Rappelons aussi, dans la deuxième moitié du XXe siècle, l’importante action du célèbre sitariste Ravi Shankar dans divers milieux musicaux. Sa rencontre avec Philip Glass (né en 1937) a été décisive pour le chef de file du courant minimaliste. Il a également collaboré avec de grands interprètes classiques comme le flûtiste Jean-Pierre Rampal ou le violoniste Yehudi Menuhin (écouter un extrait). Enfin, son influence s’étendra jusqu’à la musique pop, rock et jazz. Voici un exemple de fusion-jazz avec le guitariste John McLaughlin et son groupe Shakti (écouter un extrait).
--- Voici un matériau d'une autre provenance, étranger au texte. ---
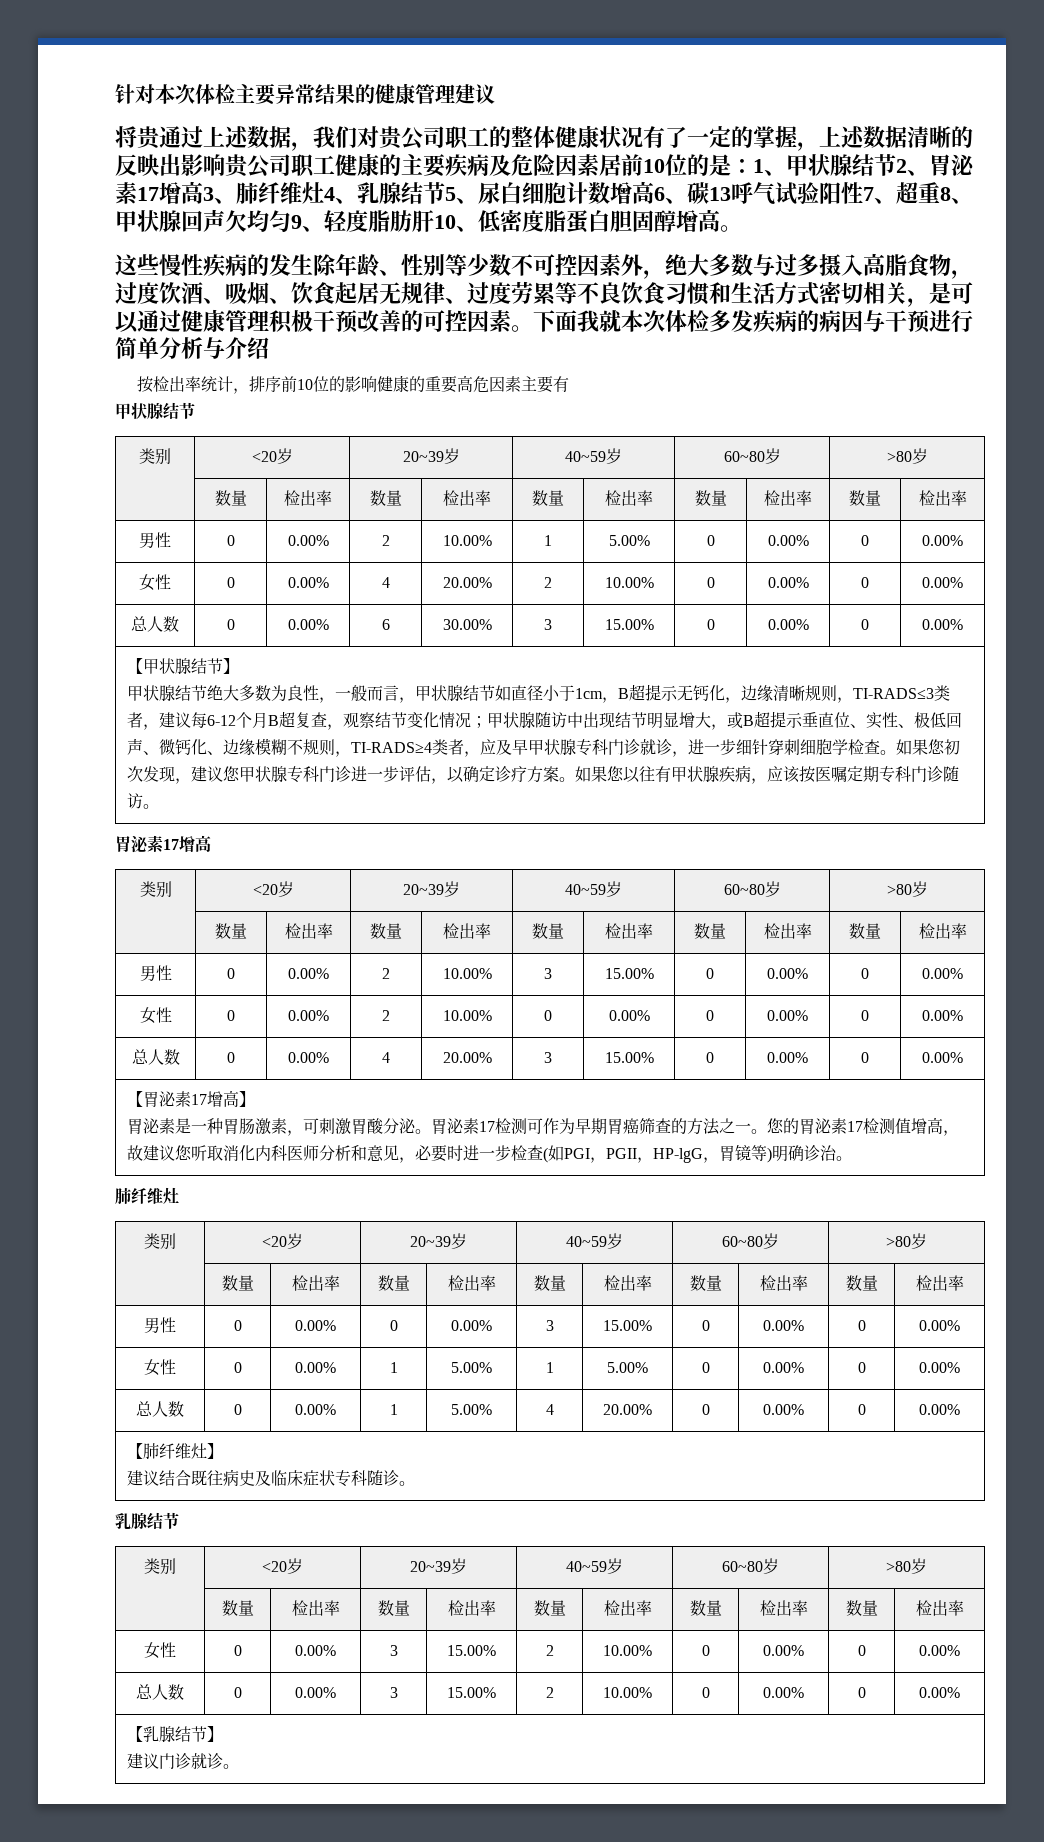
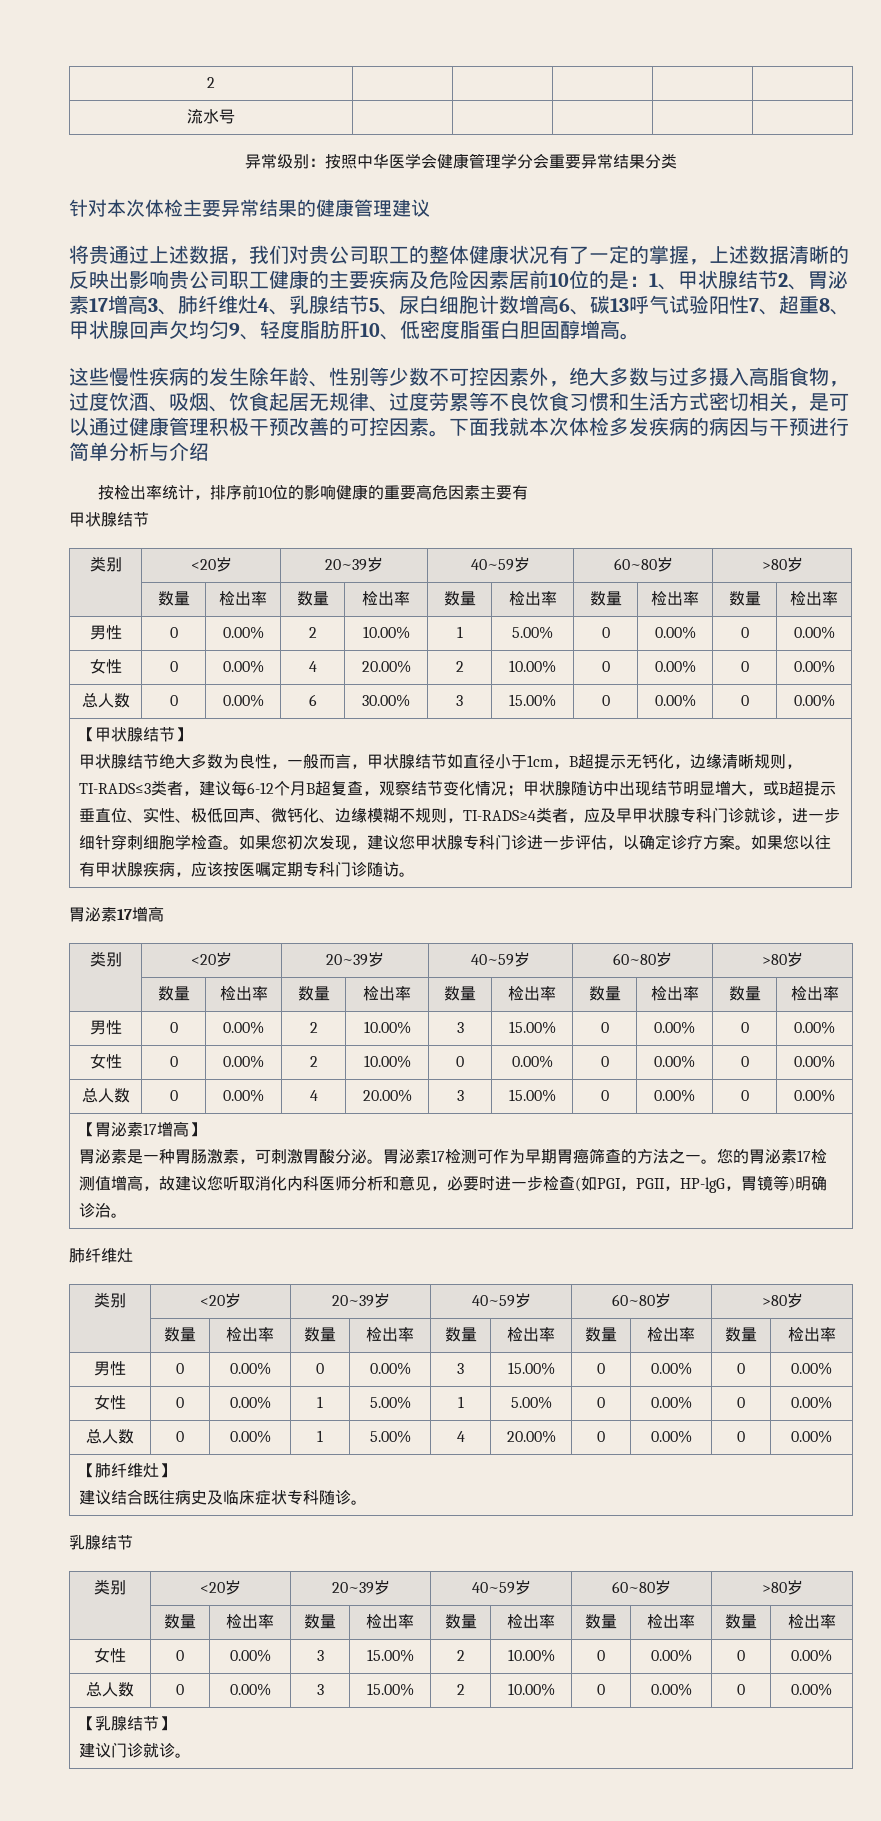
+ 2 | | | | |
+ 流水号 | | | | |
+ 异常级别：按照中华医学会健康管理学分会重要异常结果分类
L’attrait pour la musique de l’Orient se manifeste dès la fin du XVIIe siècle avec la turquerie de fantaisie du Bourgeois gentilhomme de Jean-Baptiste Lully (1670 : écouter un extrait de la turquerie). Les références orientales n’y sont que très superficielles (instrumentation, vague couleur exotique). Ce sera aussi le cas avec Jean-Philippe Rameau (Les Indes galantes), Wolfgang Mozart (L’Enlèvement au sérail) jusqu’à Carl Maria Von Weber (Abu Hassan, 1811). Une influence plus profonde commence à se manifester avec Claude Debussy. En 1903, il fait entendre dans « Pagodes » (écouter), extrait des Estampes, des sonorités évoquant celles du gamelan balinais, qu’il avait découvert lors de l’Exposition Universelle de 1889. Debussy apparaît comme le précurseur d’une tendance qui ne fera que s’amplifier au XXe siècle, notamment avec Olivier Messiaen : voir le chapitre précédent ; voir aussi notre dossier sur L’Orientalisme.